[STORED DATA]

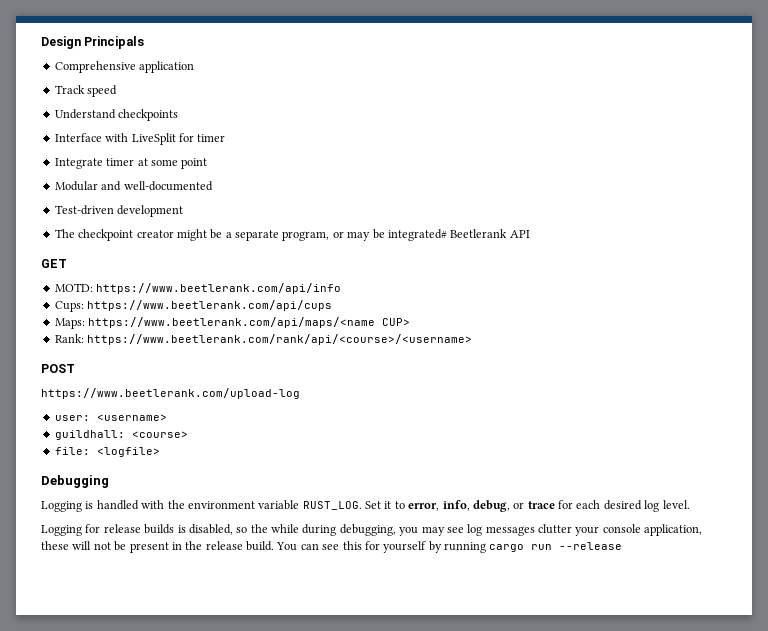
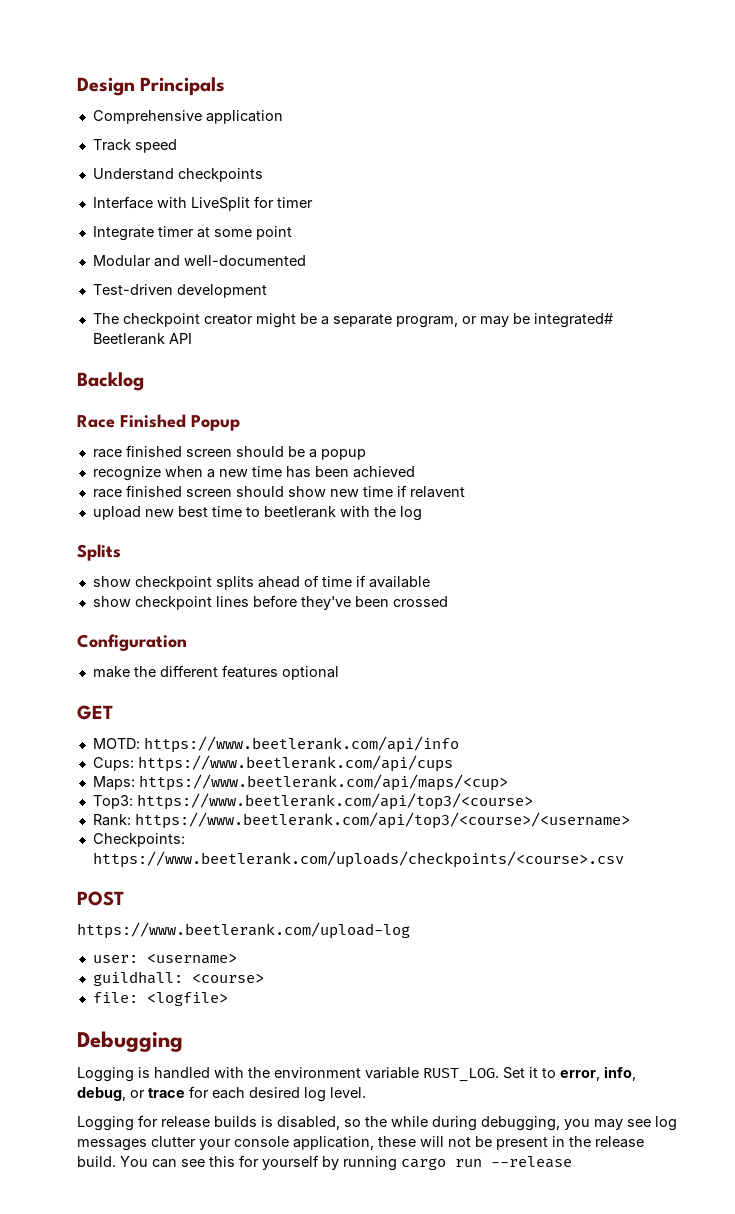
+ Backlog
+ Race Finished Popup
+ race finished screen should be a popup
+ recognize when a new time has been achieved
+ race finished screen should show new time if relavent
+ upload new best time to beetlerank with the log
+ Splits
+ show checkpoint splits ahead of time if available
+ show checkpoint lines before they've been crossed
+ Configuration
+ make the different features optional
- Maps: https://www.beetlerank.com/api/maps/<name CUP>
- Rank: https://www.beetlerank.com/rank/api/<course>/<username>
+ Maps: https://www.beetlerank.com/api/maps/<cup>
+ Top3: https://www.beetlerank.com/api/top3/<course>
+ Rank: https://www.beetlerank.com/api/top3/<course>/<username>
+ Checkpoints: https://www.beetlerank.com/uploads/checkpoints/<course>.csv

[/STORED DATA]

### WHAT THE EXERCISE ASKS
Return the full listing above verbatim, please, but without its images.

### YOUR SOLUTION
+ Backlog
+ Race Finished Popup
+ race finished screen should be a popup
+ recognize when a new time has been achieved
+ race finished screen should show new time if relavent
+ upload new best time to beetlerank with the log
+ Splits
+ show checkpoint splits ahead of time if available
+ show checkpoint lines before they've been crossed
+ Configuration
+ make the different features optional
- Maps: https://www.beetlerank.com/api/maps/<name CUP>
- Rank: https://www.beetlerank.com/rank/api/<course>/<username>
+ Maps: https://www.beetlerank.com/api/maps/<cup>
+ Top3: https://www.beetlerank.com/api/top3/<course>
+ Rank: https://www.beetlerank.com/api/top3/<course>/<username>
+ Checkpoints: https://www.beetlerank.com/uploads/checkpoints/<course>.csv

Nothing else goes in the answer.